I was going to work my ass off to get my ducks in order. I had to find a way to make money (hello, Write or Die). I had to find a place to live (hello, kind friends). I had to find a way to deal with strangers knowing things I had never told anyone before (hello, thicker skin). I had to figure out what to do when I’d checked off all my major boxes (have a daughter, check; write a movie and see it get made, check; write a book about adoption, check). Granted, the box about having a successful romantic relationship wasn’t checked, except that I was beginning to realize that perhaps that meant a lifetime of dating myself, and if that were true I was on my way to a big fat check there, too.
Dear Universe, I want money so that every adopted person and every person who is or was in foster care can have the experience of feeling they scaled the highest mountain in the world. I want their brains to stop spinning, to stop trying to figure out how to tell a story that is full of holes or questions or uncertainties, a story that perhaps feels it belongs more to others than to oneself. I want the experience of reaching the highest peak for people who lost their mothers before they could parent themselves in a healthy and appropriate manner.

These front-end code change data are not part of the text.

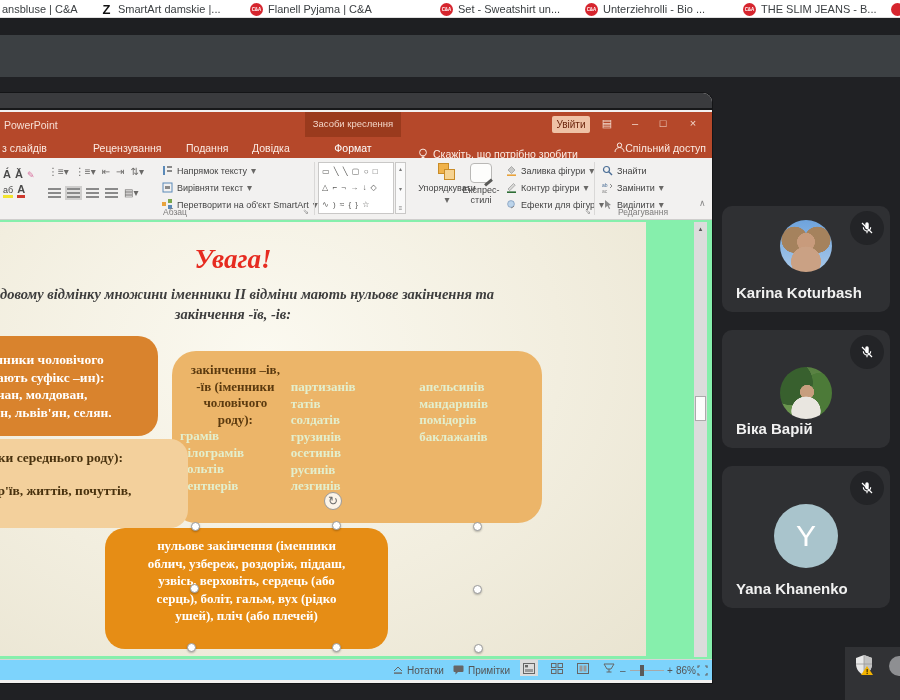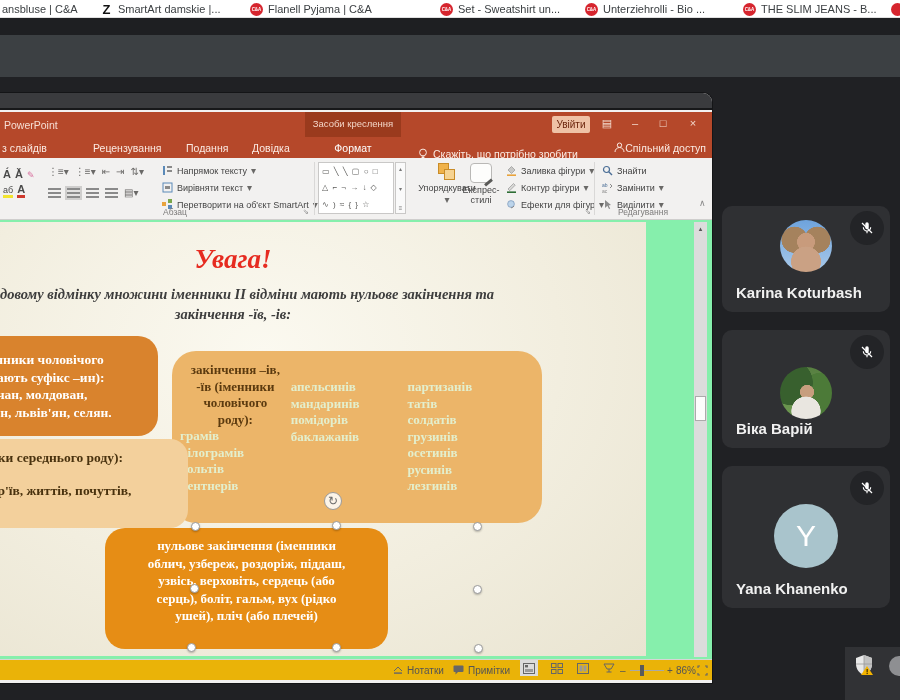--- a/index.html
+++ b/index.html
@@ -108,21 +108,21 @@
   .rotate { position:absolute; left:324px; top:267px; width:18px; height:18px; border-radius:50%;
             background:rgba(255,255,255,.85); border:1px solid #9a9a9a; color:#6a6a6a; font-size:12px;
             line-height:16px; text-align:center; }
   .scrollbar { position:absolute; left:694px; top:2px; width:13px; height:435px; background:#dcdcdc; }
   .sb-up { position:absolute; left:0; top:0; width:13px; height:14px; color:#555; font-size:7px;
            text-align:center; line-height:14px; }
   .sb-thumb { position:absolute; left:1px; top:174px; width:11px; height:25px; background:#fdfdfd;
               border:1px solid #ababab; }
 
   
-  .statusbar { position:absolute; left:0; top:566px; width:712px; height:21px; background:#eab308;
+  .statusbar { position:absolute; left:0; top:566px; width:712px; height:21px; background:#7dd3fc;
                border-top:1px solid #d6d6d6; font-size:10px; color:#555; }
   .st-item { position:absolute; top:0; height:20px; display:flex; align-items:center; gap:4px; }
   .view-btn { width:18px; height:16px; display:flex; align-items:center; justify-content:center; }
   .view-on { background:#dcdcdc; }
   .zoom-track { position:absolute; left:630px; top:10px; width:34px; height:1px; background:#a8a8a8; }
   .zoom-thumb { position:absolute; left:640px; top:5px; width:4px; height:11px; background:#5a5a5a; }
 
   
   .tile { position:absolute; left:722px; width:168px; background:#2f3033; border-radius:10px; }
   .t1 { top:206px; height:106px; }
@@ -391,34 +391,34 @@
                 <div class="bx-line">чоловічого</div>
                 <div class="bx-line">роду):</div>
               </div>
             <div class="green">
                 <div class="bx-line">грамів</div>
                 <div class="bx-line">кілограмів</div>
                 <div class="bx-line">вольтів</div>
                 <div class="bx-line">центнерів</div>
               </div>
           </div>
-          <div class="bxb-col bxb-c3 green">
-              <div class="bx-line">апельсинів</div>
-              <div class="bx-line">мандаринів</div>
-              <div class="bx-line">помідорів</div>
-              <div class="bx-line">баклажанів</div>
-            </div>
           <div class="bxb-col bxb-c2 green">
               <div class="bx-line">партизанів</div>
               <div class="bx-line">татів</div>
               <div class="bx-line">солдатів</div>
               <div class="bx-line">грузинів</div>
               <div class="bx-line">осетинів</div>
               <div class="bx-line">русинів</div>
               <div class="bx-line">лезгинів</div>
+            </div>
+          <div class="bxb-col bxb-c3 green">
+              <div class="bx-line">апельсинів</div>
+              <div class="bx-line">мандаринів</div>
+              <div class="bx-line">помідорів</div>
+              <div class="bx-line">баклажанів</div>
             </div>
         </div>
 
         <div class="bx bx-c">
             <div class="bx-line">–ів, їв (іменники середнього роду):</div>
             <div class="bx-line"></div>
             <div class="bx-line">ерхів'їв,  міжгір'їв,  життів,  почуттів,</div>
             <div class="bx-line">також піль)</div>
           </div>
 

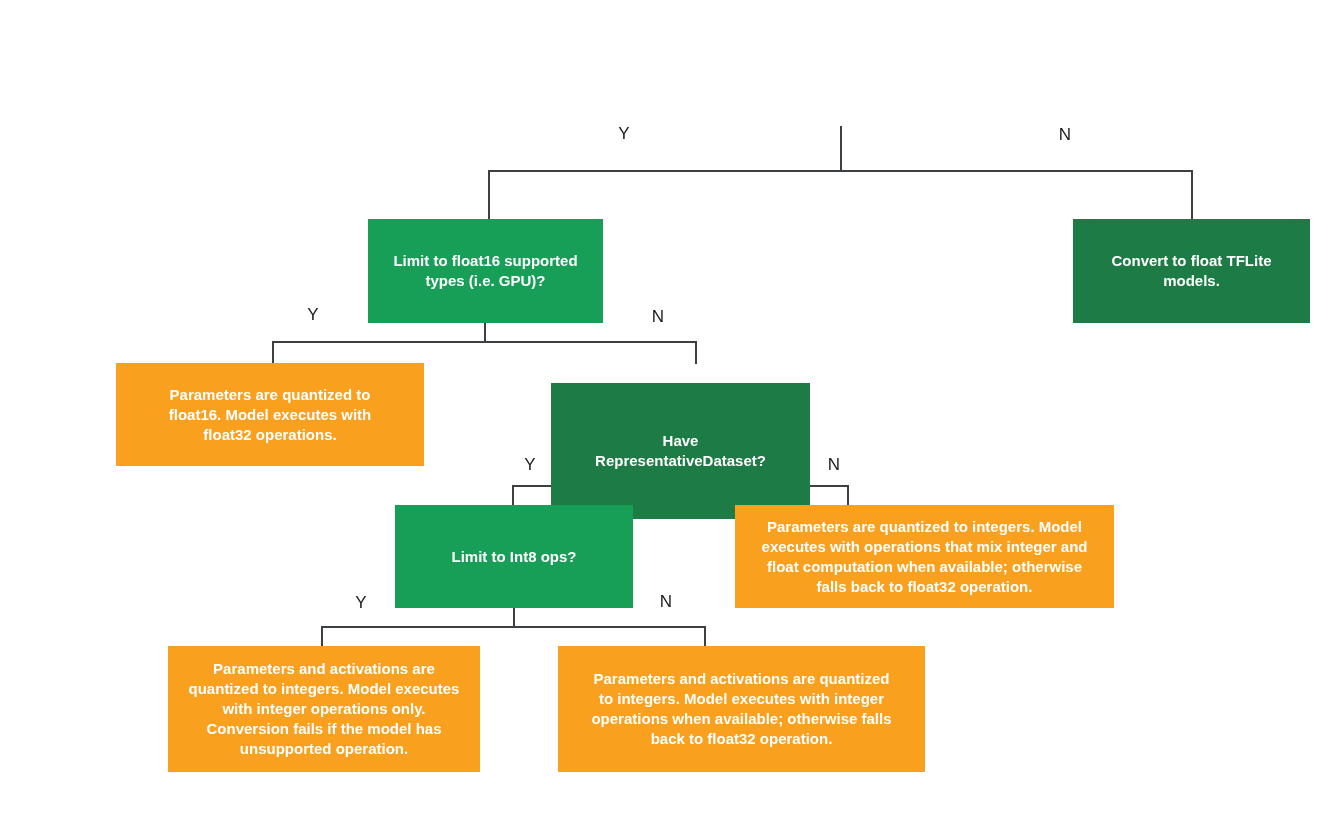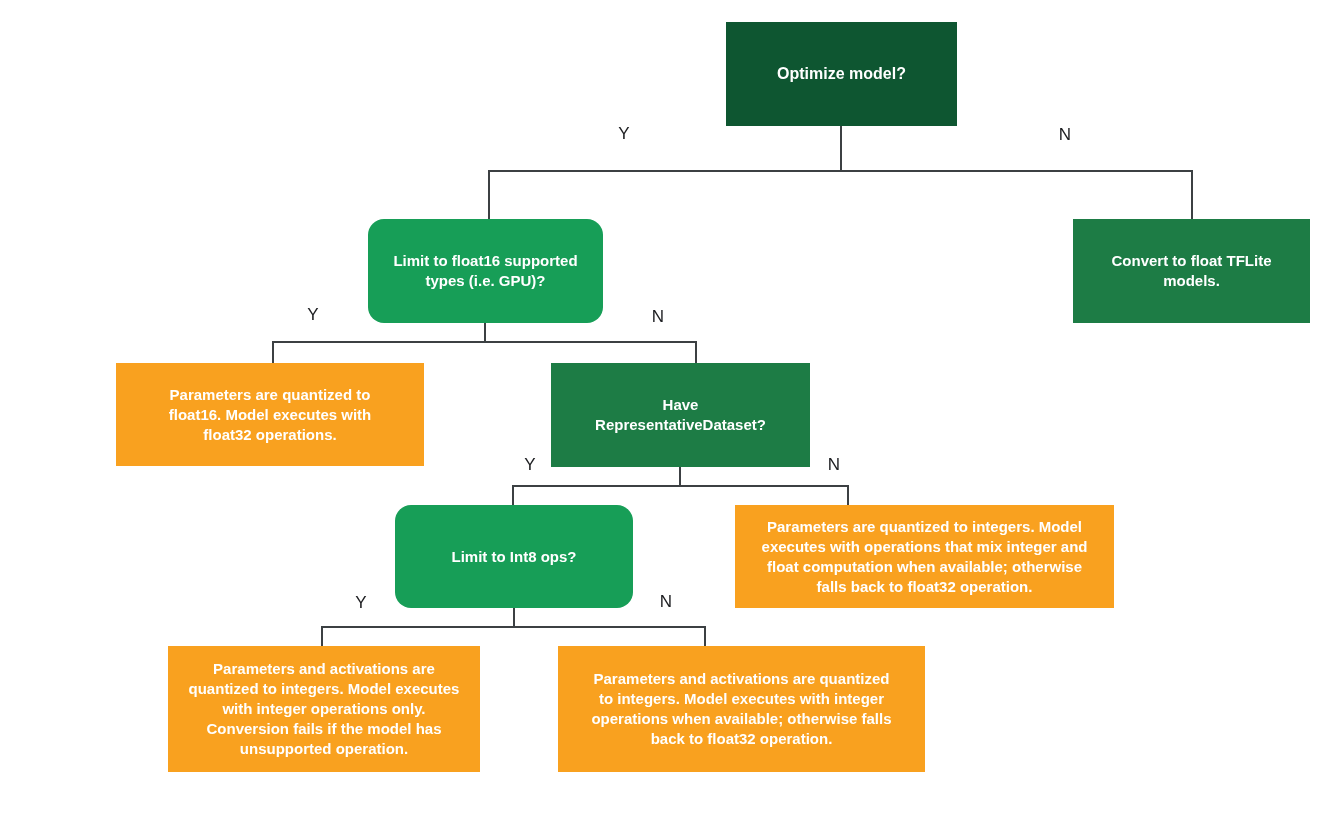--- a/index.html
+++ b/index.html
@@ -22,21 +22,21 @@
     justify-content: center;
     text-align: center;
     color: var(--node-text, #ffffff);
     font-weight: 700;
     font-size: 15px;
     line-height: 20px;
     box-sizing: border-box;
   }
   .node.dark   { background: var(--dark-green,   #0e5631); }
   .node.mid    { background: var(--mid-green,    #1d7c45); }
-  .node.bright { background: var(--bright-green, #179e57); border-radius: 16px; }
+  .node.bright { background: var(--bright-green, #179e57); }
   .node.orange { background: var(--orange,       #f9a11f); }
   .node.title-node { font-size: 16px; }
   .line {
     position: absolute;
     background: var(--line, #3c4043);
   }
   .yn {
     position: absolute;
     transform: translate(-50%, -50%);
     color: var(--branch-label, #202124);
@@ -72,37 +72,34 @@
 
   <div class="yn" style="left:624px;top:133px">Y</div>
   <div class="yn" style="left:1065px;top:134px">N</div>
   <div class="yn" style="left:313px;top:314px">Y</div>
   <div class="yn" style="left:658px;top:316px">N</div>
   <div class="yn" style="left:530px;top:464px">Y</div>
   <div class="yn" style="left:834px;top:464px">N</div>
   <div class="yn" style="left:361px;top:602px">Y</div>
   <div class="yn" style="left:666px;top:601px">N</div>
 
-  <div class="node dark title-node" style="left:726px;top:22px;width:231px;height:104px;padding:0 16px">
-    <span>Optimize model?</span>
-  </div>
 
   <div class="node bright" style="left:368px;top:219px;width:235px;height:104px;padding:0 10px">
     <span>Limit to float16 supported types (i.e. GPU)?</span>
   </div>
 
   <div class="node mid" style="left:1073px;top:219px;width:237px;height:104px;padding:2px 20px">
     <span>Convert to float TFLite models.</span>
   </div>
 
   <div class="node orange" style="left:116px;top:363px;width:308px;height:103px;padding:0 28px">
     <span>Parameters are quantized to float16. Model executes with float32 operations.</span>
   </div>
 
-  <div class="node mid" style="left:551px;top:363px;width:259px;height:104px;padding:0 30px">
+  <div class="node mid" style="left:551px;top:383px;width:259px;height:136px;padding:0 30px">
     <span>Have RepresentativeDataset?</span>
   </div>
 
   <div class="node orange" style="left:735px;top:505px;width:379px;height:103px;padding:0 24px">
     <span>Parameters are quantized to integers. Model executes with operations that mix integer and float computation when available; otherwise falls back to float32 operation.</span>
   </div>
 
   <div class="node bright" style="left:395px;top:505px;width:238px;height:103px;padding:0 35px">
     <span>Limit to Int8 ops?</span>
   </div>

But I also want more for them. Writing my book was really, really amazing. But it was college. I also want these people to go to graduate school: I want them to be able to record the book they wrote, too. I want them to be in a room with the sound of their own voice and to live in their ability to stay. I want to have coupon books full of free sessions at Cybersound, because how cool would it be to have a home base for orphans, a wailing wall, a flying flag, a studio with a soulful owner, a studio with big windows and stories all its own and a taco truck across the street that cooks up amazing food? When you read your book to be recorded for all time, your brain thinks you are reading words of gold, and you sound like a song to yourself, like music, and you fall in love with your words, your voice, and you see that it is good, that you are good, that the words you wrote are good, that your desire to communicate with the world is good, and so you keep reading, and you are thankful, and so you keep reading, and when you make a mistake, you stop, you take a breath, you take a sip of water, and you start again because you want to get it right, you want to hear it just the way you wrote it because, finally, you understand deep in your soul your story really matters and that even if you lost your mother, you found your voice and yourself and your people and your place in the world and, and, and, and it is so good.